Your email has been brought to my attention. DNA testing is a very sophisticated tool for establishing identity and I wish I could give you a different answer.

Using tests on sixteen different areas on the DNA molecules submitted for Mr David Dowling and Mr Joey O’Sullivan, we have established a definitive profile on both. They are father and son.

Unfortunately, in the case of your own DNA molecule, the results were incompatible. No relationship could be established between you and Mr David Dowling or between you and Mr Joey O’Sullivan.

I am sorry to have to break this news to you as I have established from your correspondence that you had hoped for a different result. But I’m afraid you must take the result as definitive and capable of standing up in a court of law.

On a personal note, this sounds like a complex situation and I hope you have people around you who can help you come to terms with the changes taking place in your life.

With my best regards,

Jon Sutton

Managing Director

T.R.A.C.E. Laboratories Inc.

 

The seats in Danny’s Boxster are heated. Joy wriggles deep into the passenger seat and opens a packet of Rolos, leans over and places one on his tongue. She remembers an old advertisement she used to watch on television. Something about loving someone enough to give them your last Rolo.

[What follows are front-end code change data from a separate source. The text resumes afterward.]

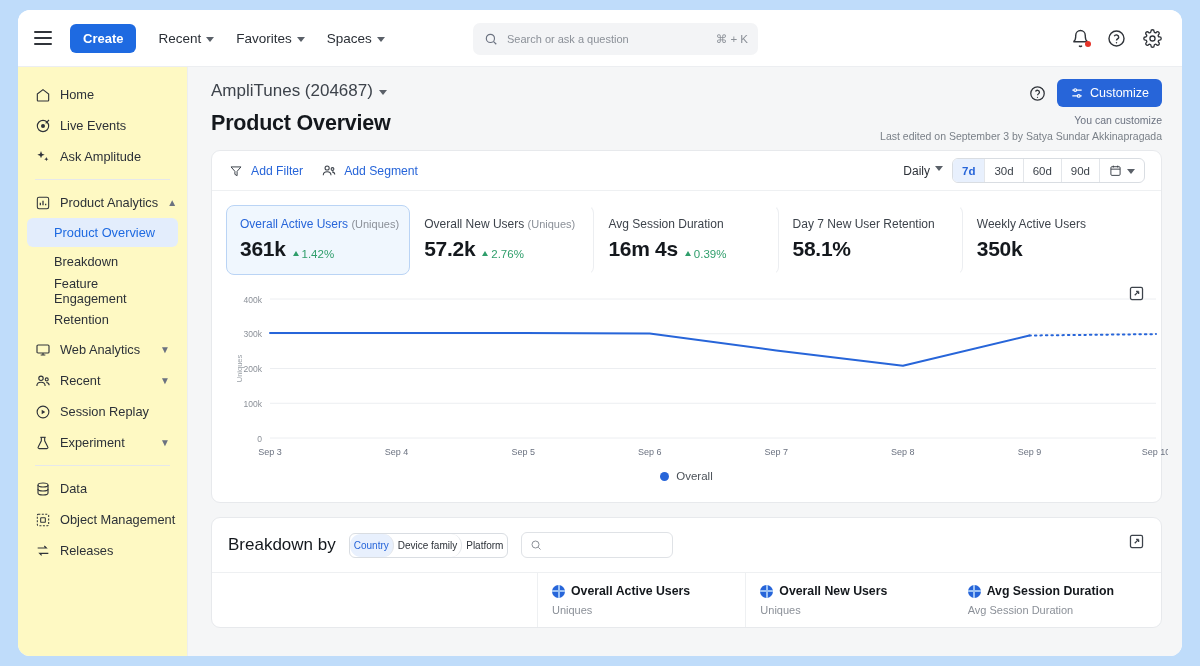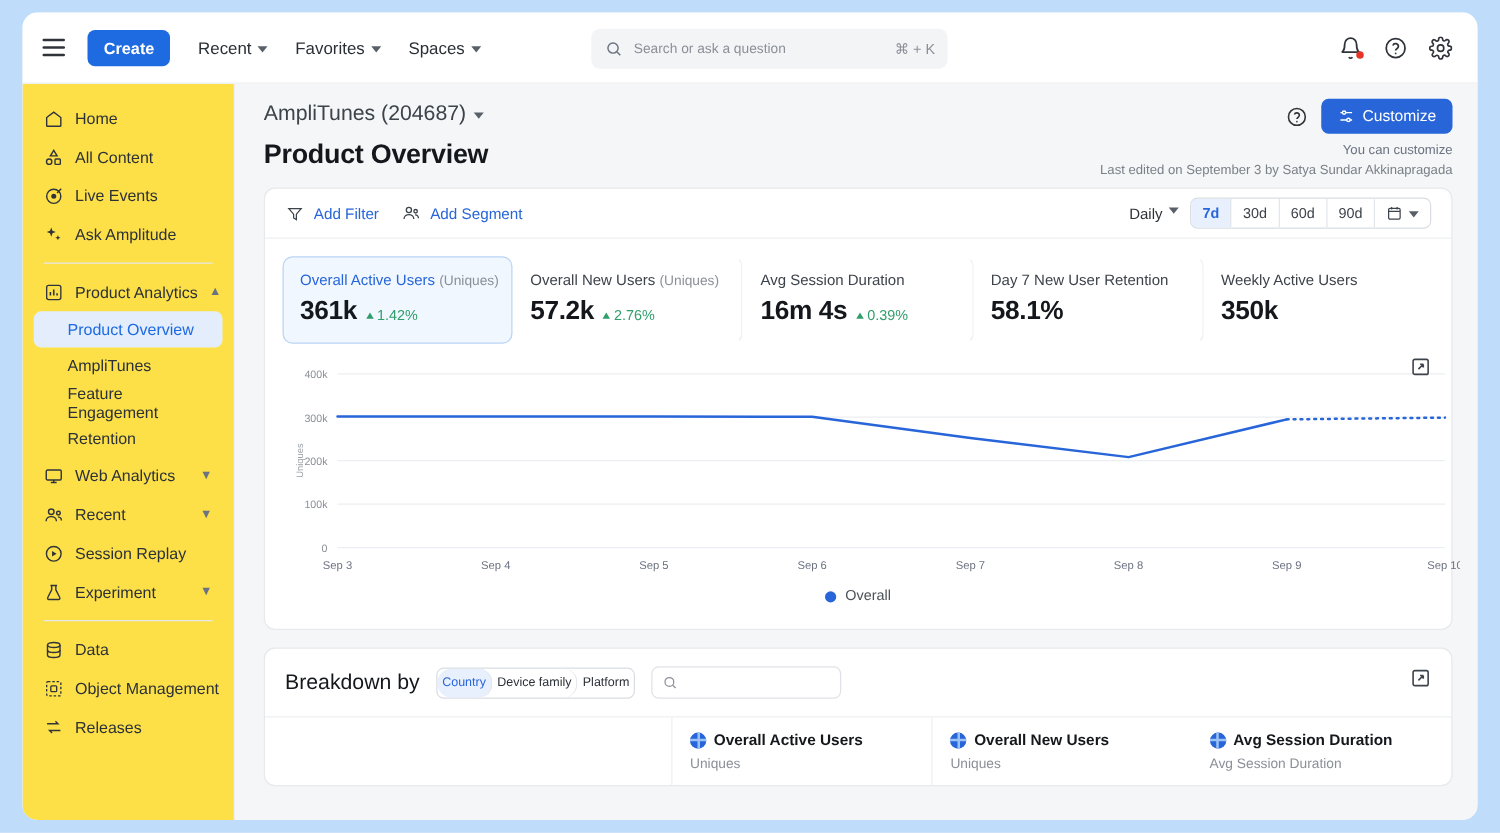"Home" .sidebar { background: #fde047 -> #fef9c3 }
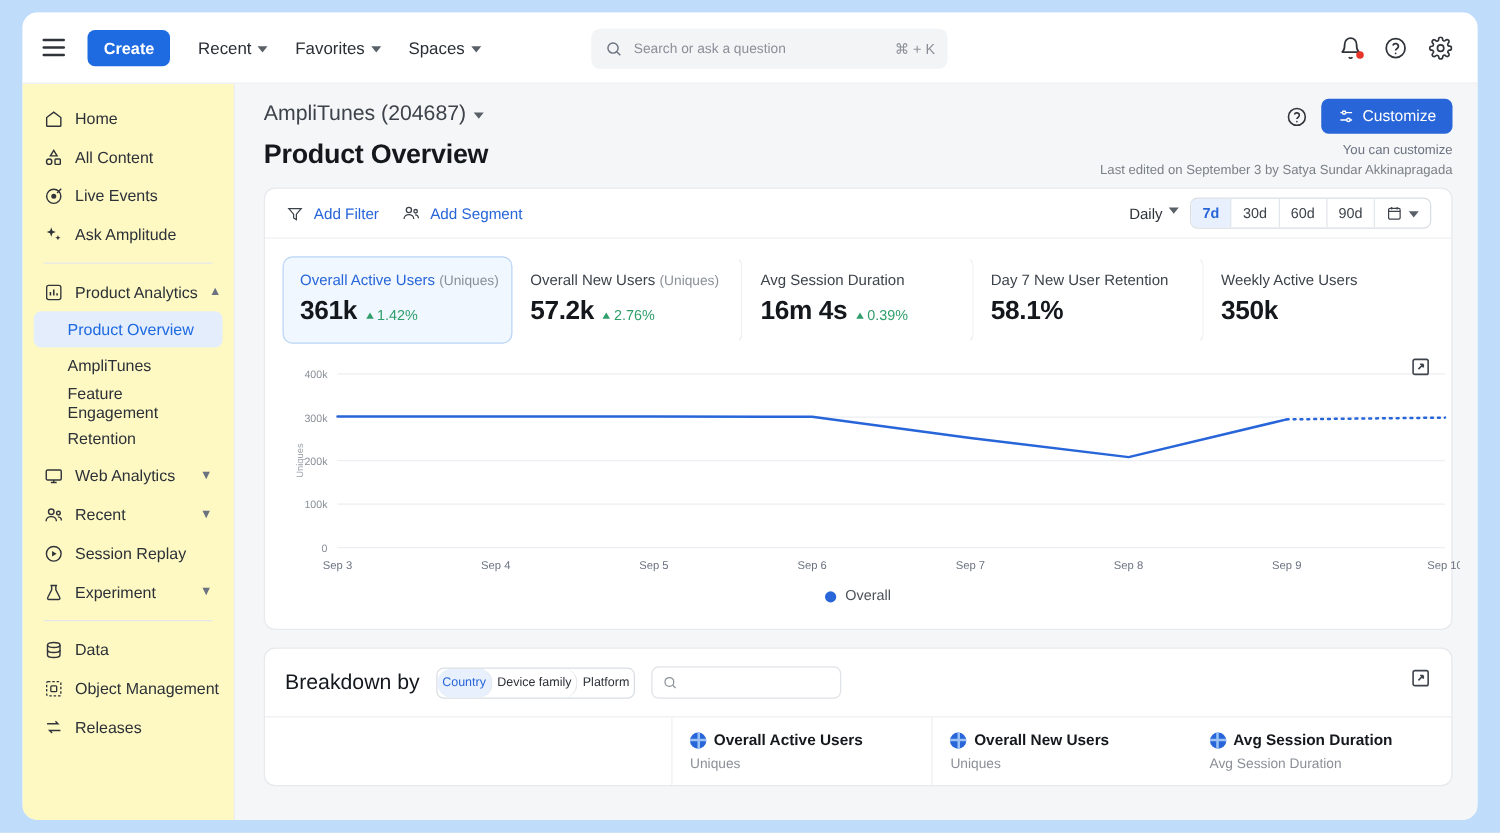"All Content" div.side-item { html: <div> <svg> <path></path> <circle></circle> <rect></rect> </svg> <span>All Content</span> </div> -> none }
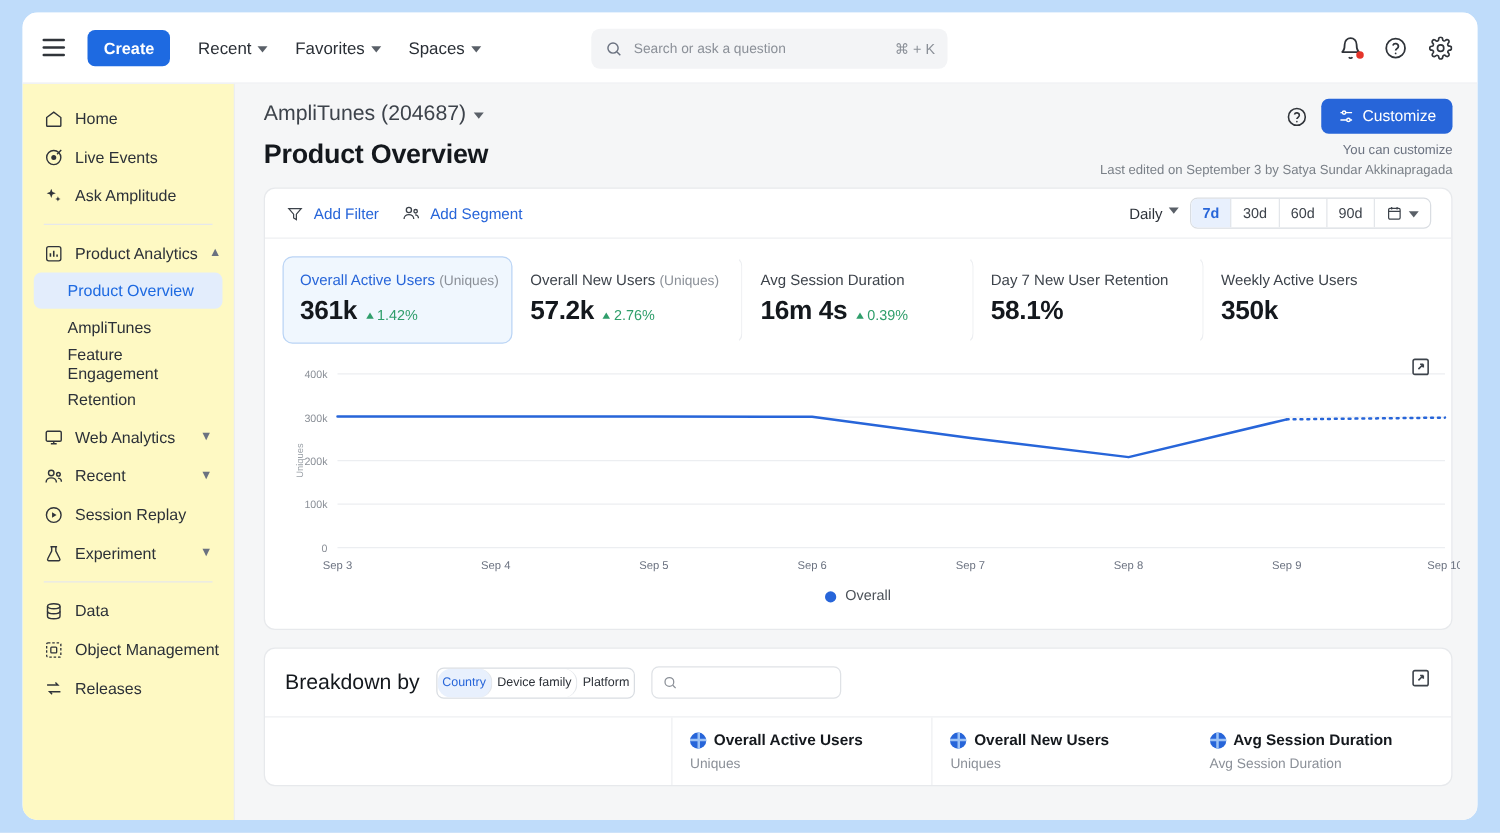"AmpliTunes" span { text: AmpliTunes -> Breakdown }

Her mother used to chant it when she gave her a treat.
Do you love me enough to give me your last Polo, Rolo, jelly bean, jelly baby?

‘Where to?’ Danny shouts and she shouts back, ‘Follow the Yellow Brick Road all the way home.’

Danny doesn’t want to go home. Home is misery. His father wants to sell the Boxster. Boom is over, he’s told Danny. The Celtic Tiger has become a dead dodo and no one’s buying or selling houses in Ireland, Spain or Timbuktu.

‘He can go take a fucking jump to himself,’ says Danny. ‘No one’s taking my car. Let him sell her fucking jewellery if he wants to lighten his load.’

His anger has been burning slowly ever since she got into the car but he can hardly expect her sympathy. Her, of all people.

‘A car is
nothing.
’ She has to yell above the music. ‘I’ve to give back my father.’

For some reason he thinks this is hilarious and she laughs along with him until her sides ache. ‘I’ve to give back my gran and my half-brother and my house and my friends and my identity,’ she shouts. ‘Beat that.’

He drives through the wide wrought-iron gates of Phoenix Park. The zoo is here. She used to visit it with her so-called grandfather and Tessa whenever her so-called mother brought her to Dublin for a visit.

‘My granddad and step-grandmother,’ she shouts. ‘I’ve got to give them back as well. My mother doesn’t count. Or does she?’

‘Does she what?’ Danny accelerates along a wide, straight road.

‘Does she count as a give-back, seeing as how she’s dead?’

‘Guess not. I wish I got to shaft my family. My old man’s turned the heat off in the swimming pool. Swear to Christ, it’s like a fucking icebox.’

‘Tough shit, Danny Boy.’

The car is powerful but small, only two seats. She wishes it was summer time so that Danny could open the roof and allow all the anger contained inside it to escape. Anger frightens her. She has tried to keep it under control since the press conference. Six stitches in her forehead. Her poor war-torn, scarred forehead. She had a fringe cut to hide them but they throb tightly when Danny turns the volume higher on the stereo.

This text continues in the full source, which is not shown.